Even if Boekamp doesn’t acknowledge a staffing problem, Sanders concedes that there’s nothing he can do about it even if it is the issue.
“We’re just going to keep plugging away at it,” he told CityBeat. “With the city’s budget the way it is, we can’t hire more people.”
But for Gloria, the issue highlights the problems of constantly using cuts to balance the budget.
“What I get from the people I represent is a request for more library hours, more rec-center hours, faster police response times,” Gloria said. “Yet we’re constantly told they spend too much; there’s so much fat and waste. There’s a disconnect. What we have to do is stand up to those voices and call it what it is, a city that’s under-funded and understaffed, incapable of completing funded projects that we need in our neighborhoods.”

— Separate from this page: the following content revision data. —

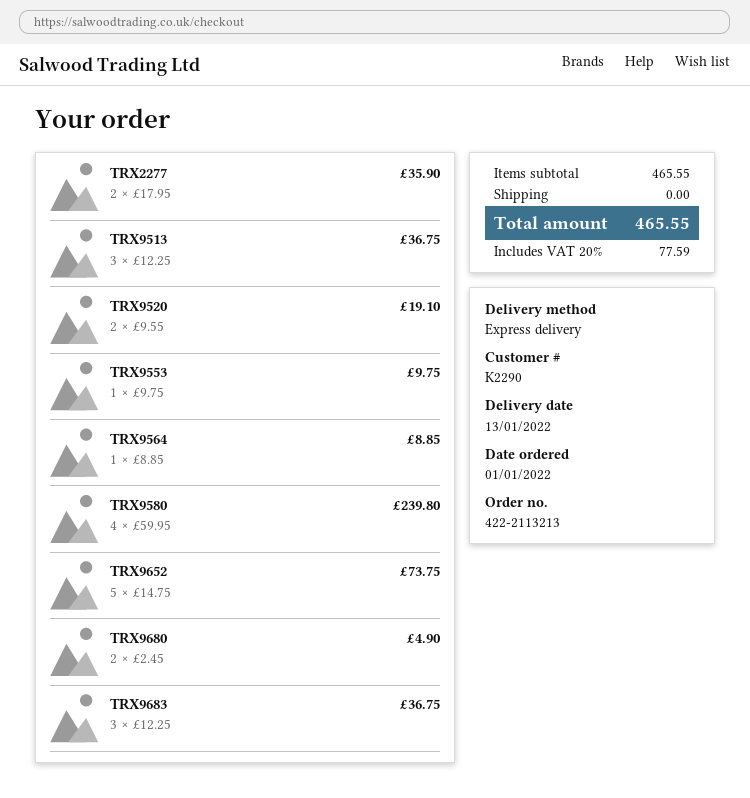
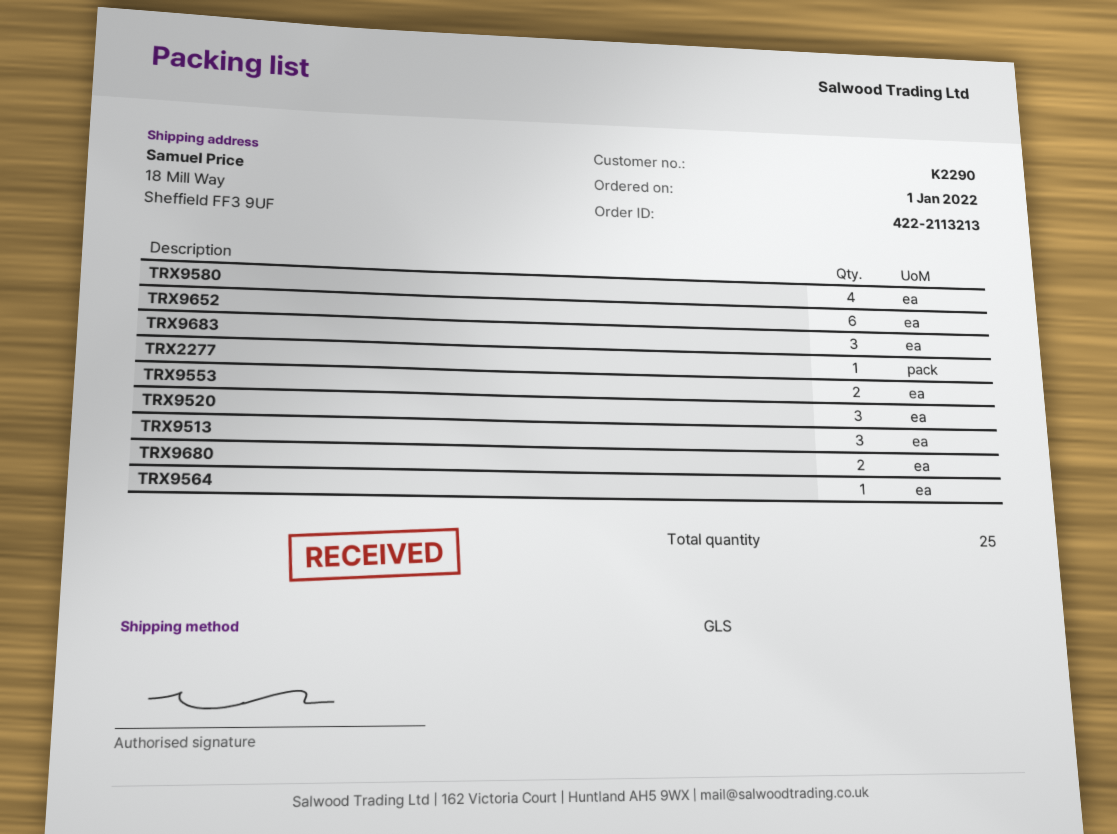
shipping method: express -> GLS
TRX2277: 2 -> 1
TRX9520: 2 -> 3
TRX9553: 1 -> 2
TRX9652: 5 -> 6

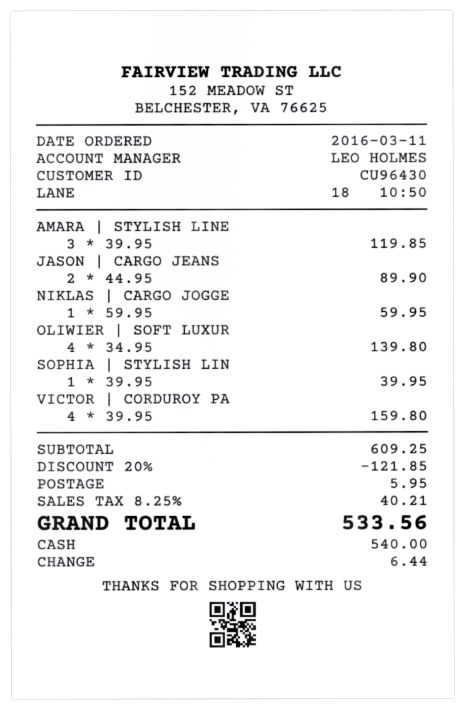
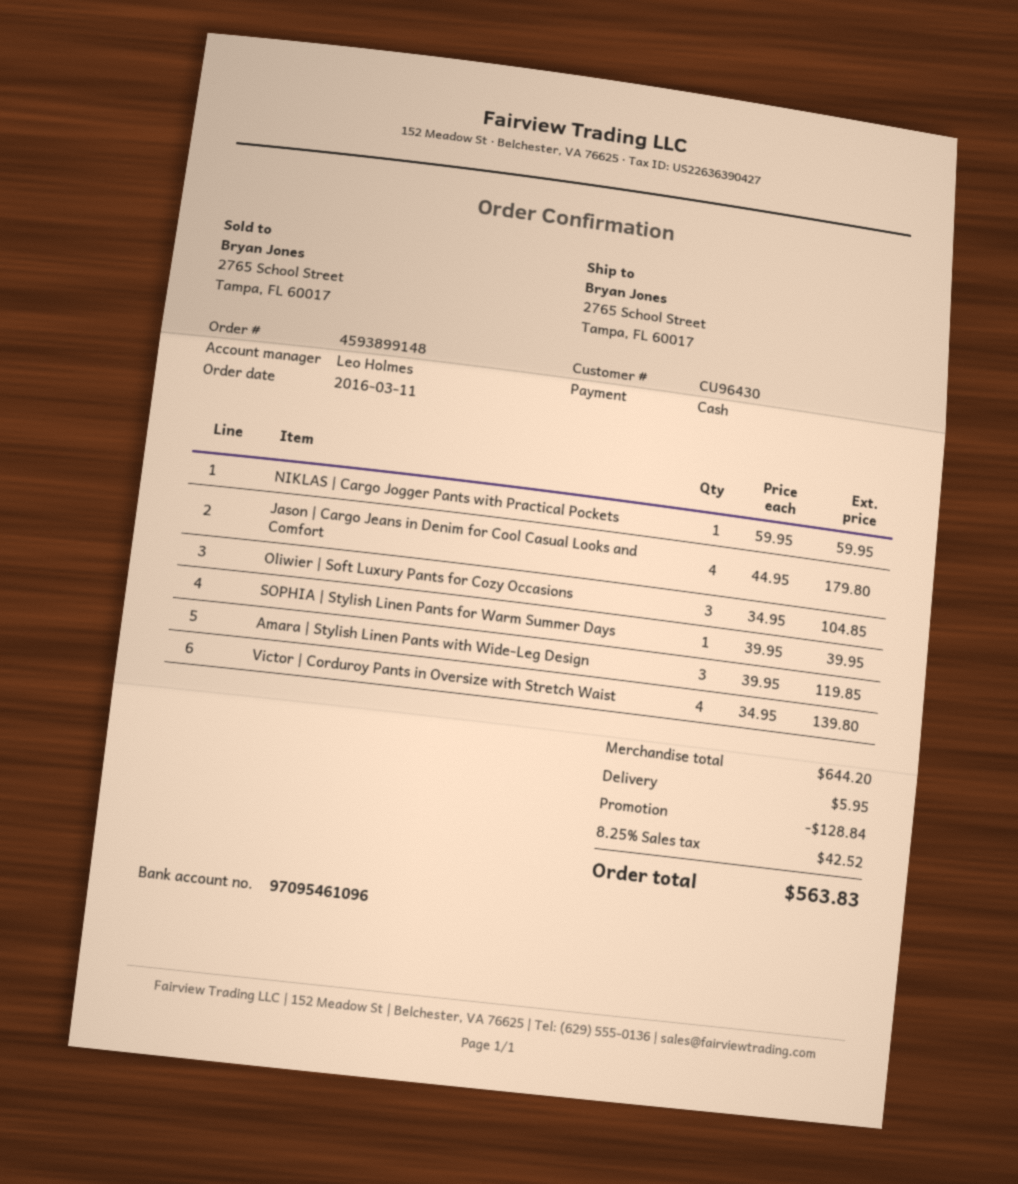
JASON | CARGO JEANS: 2 x 44.95 = 89.90 -> 4 x 44.95 = 179.80
OLIWIER | SOFT LUXUR: 4 x 34.95 = 139.80 -> 3 x 34.95 = 104.85
VICTOR | CORDUROY PA: 4 x 39.95 = 159.80 -> 4 x 34.95 = 139.80
subtotal: 609.25 -> 644.20
discount: 121.85 -> 128.84
tax: 8.25% = 40.21 -> 8.25% = 42.52
total: 533.56 -> 563.83

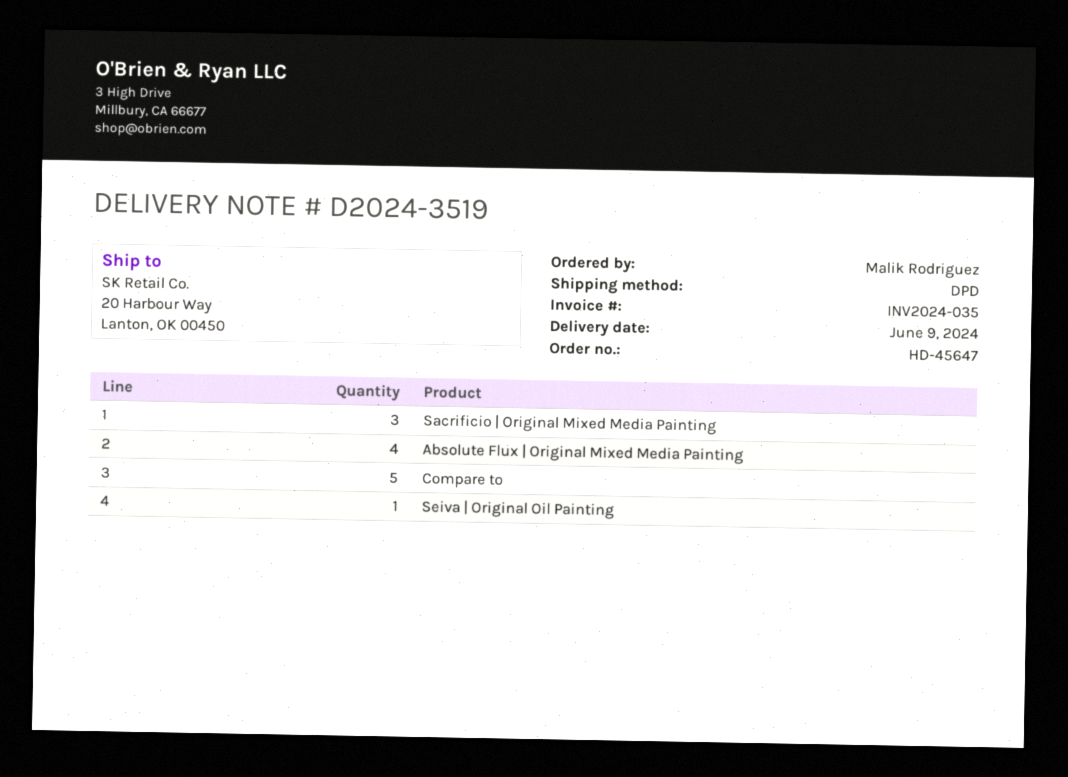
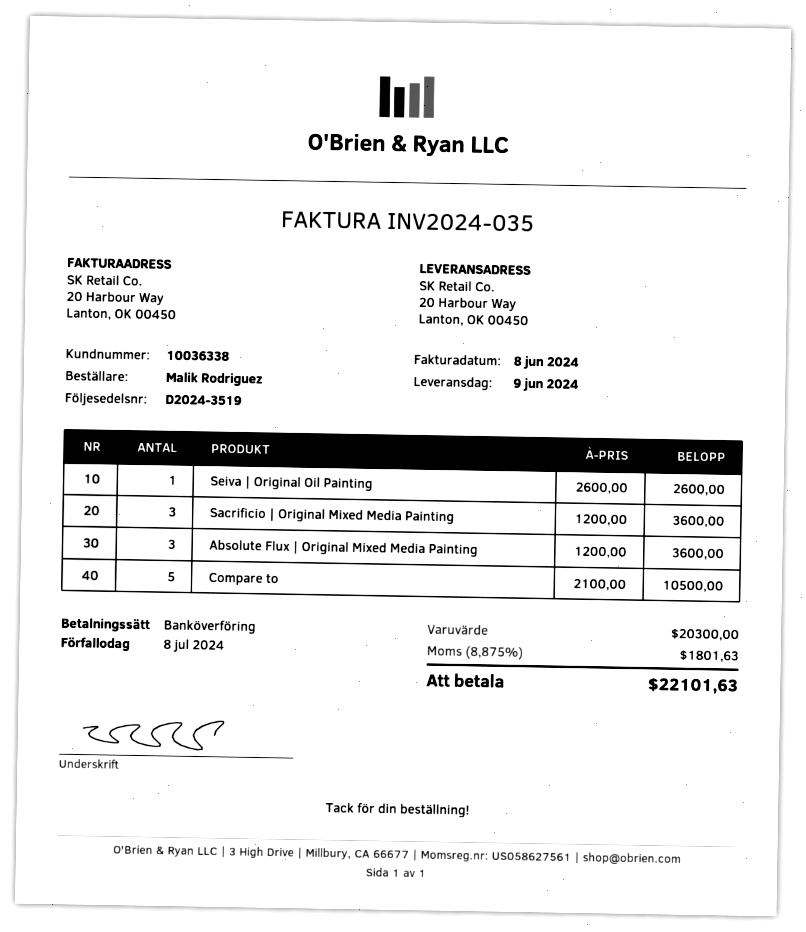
Absolute Flux | Original Mixed Media Painting: 4 -> 3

Write to ericw@sdcitybeat.com and editor@sdcitybeat.com.
Comments
The City seems to forget that regardless of the number of bodies they have and who is supposed to do what, by not completing ADA projects the City is in continuing breach of the law. Any disabled person has standing to sue the city. It happened with Qualcomm. It almost happened with PETCO until some disability activists brough it to their attention. Please excuse me when I dismiss claims of underfunding or undersaffing and the likely corus of compaints about how much it costs to make things ADA compliant. It onlt costs a lot when someone who doesn't understnd the law attempts to squeeze it into the very srtict state and local building and enineering codes, which are also wrong. The law states "reasonable accomodation" for persons with disabilities, not strict rules and regulations. Unfortunately, the intedted loose definition doesn't fit into the framework of state and local building codes.
Why? Because they are written and imlemented by engineers who don't understand rules that are not absolute. They need the ADA to be measured and quantified and those of us who helped write the law had the exactly oppisite inention.
Regardless, the City's backlog of ADA projects are a lawsuit and huge settlement waiting to happen. Let's hope Todd and Donna get their answers from the bunker that is now th Mayor's office before it's too late.